With growing interest in psychedelics, there is a danger in keeping them in a grey zone legally. Littlefield says if the field is not regulated, “anyone can hang up their shingle and call themselves a psychedelic therapist, when they may or may not have the training.” And in the absence of qualified therapists, people are accessing psychedelics for therapeutic purposes on their own, which can be risky.
“It can go wrong, and you have to have a skilled leader,” Littlefield adds. For that reason, she’s skeptical of apps like The Trip, which claims to “help you prepare for, deepen, and integrate these consciousness-expanding experiences and self-discoveries.”
Business case
The current psychedelics explosion doesn't surprise Littlefield.
“I think everybody working in the psychedelic field knew it would become mainstream at some point,” she says. “But,” she adds, “I don’t think anyone really anticipated the huge influx of venture capital that has soaked the scene in the past few years.”
Mushrooms may grow wild in Nova Scotia, but that doesn’t make them accessible to everyone, and companies are rushing to fill the gap.
“There's the inevitability of corporate capitalism coming in to profit, commercialize, and to generate revenue from (psychedelics). It's just the reality that we're in,” Toth says. “There are some benefits to that in terms of being able to change the regulatory framework, for insurance and governments to be able to offer these type of medicines to a wider audience. But I think one of the dangers is when it becomes overly commercialized and people develop intellectual property and proprietary rights over particular substances, and there's the ability to increase the cost. So that's a concern.”
Lloyd notes, “There are dozens and dozens of companies that are trying to put together a proprietary compound based on psilocybin that they can market for patients with mental health issues. That is a business model. And I don't begrudge those companies from, you know, trying to find new therapies that are profitable.”
But he also worries about cost to patients. He notes that ketamine’s patent has expired, “so no drug company is going to market ketamine as a therapy, because it's a generic drug and you can't make any money off it.”
Health Canada’s clinical trials database shows eight pending or ongoing psilocybin trials for alcohol-use disorder, depression, PTSD, and bipolar depression. Windsor, N.S.-based firm Halucenex launched one of those studies, investigating the therapeutic effects of psilocybin in treatment-resistant PTSD. Brenda Perks, a registered nurse with Halucenex, says in an email that the study would include over 20 people and would focus primarily on veterans.
The company’s goals, according to its website, include “researching novel psychedelic compounds, developing and licensing psychedelic compounds for the pharmaceutical and nutraceutical markets, and conducting clinical trials on the medical benefits of psychedelic medicine.”

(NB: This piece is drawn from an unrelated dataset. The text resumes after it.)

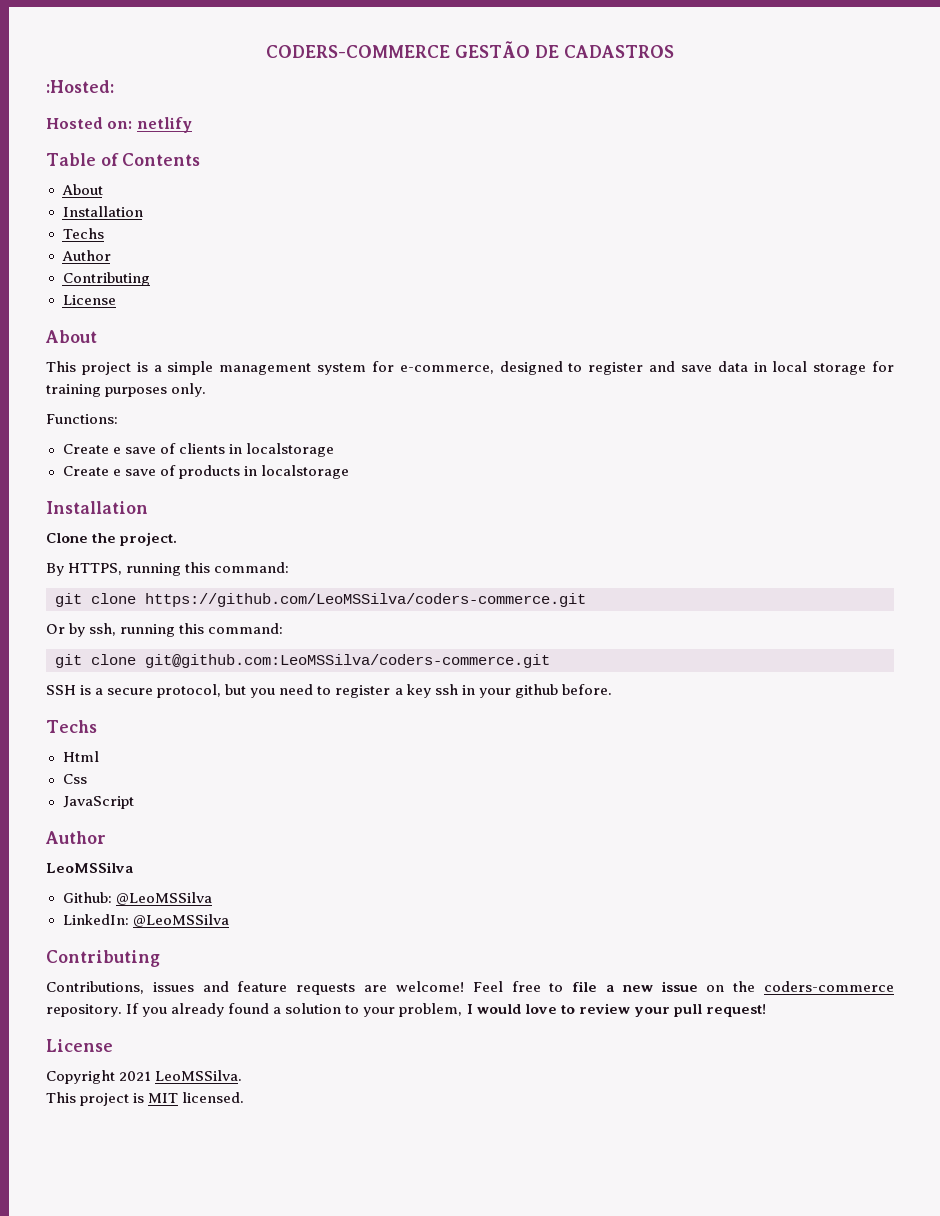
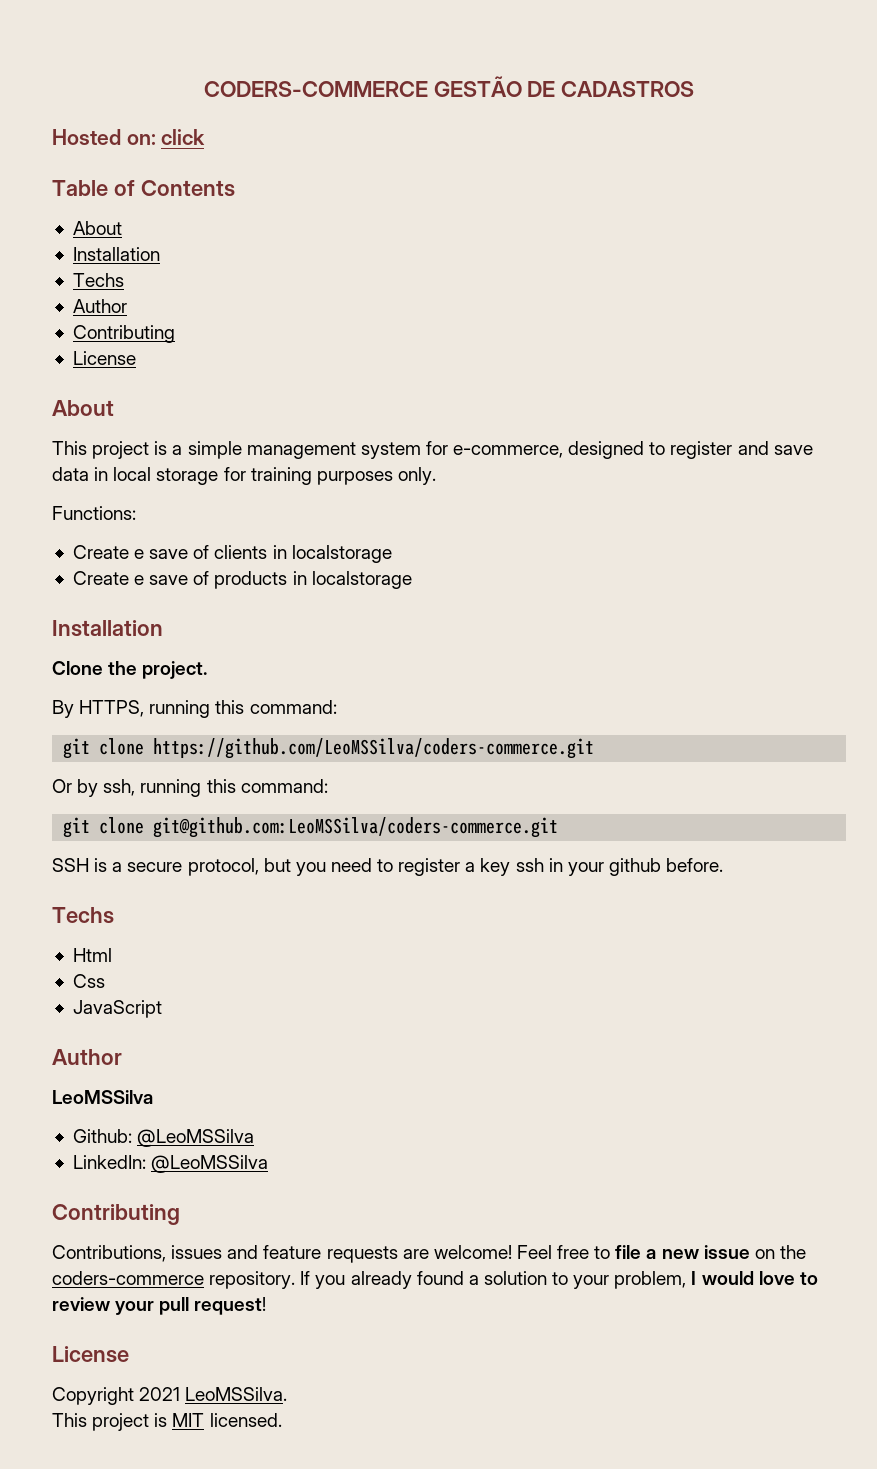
[46,80,114,93] // :Hosted: -> (695, 89) none
[136,117,192,133] netlify -> [161,129,206,145] click

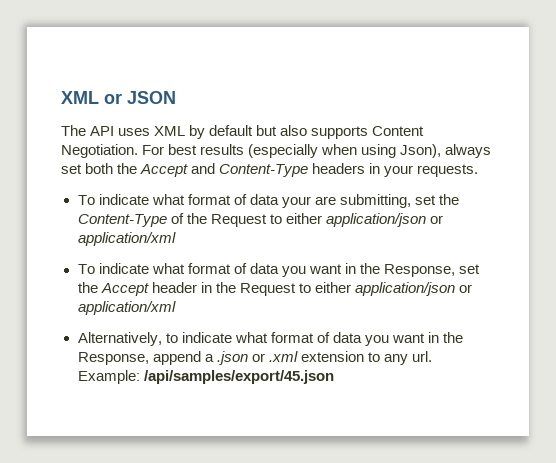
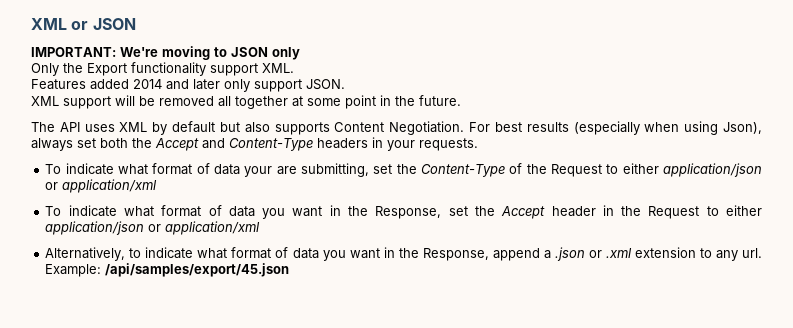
(176, 97) none -> [31,46,300,60] [31,62,294,76] [31,79,345,92] [31,95,461,109] // IMPORTANT: We're moving to JSON only // Only the Export functionality support XML. // Features added 2014 and later only support JSON. // XML support will be removed all together at some point in the future.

Toth says the current “gold standard treatments” for PTSD are only about 50-per-cent effective. So if psychedelics show promise, it makes sense to thoroughly investigate them.
“The need is massive,” Lloyd says. “There are going to be other clinics that open in Halifax. It's only a matter of time, and I think that's a win for everybody, really — more patients get this kind of therapy and are supported in their health goals. I think that’s really, really important.”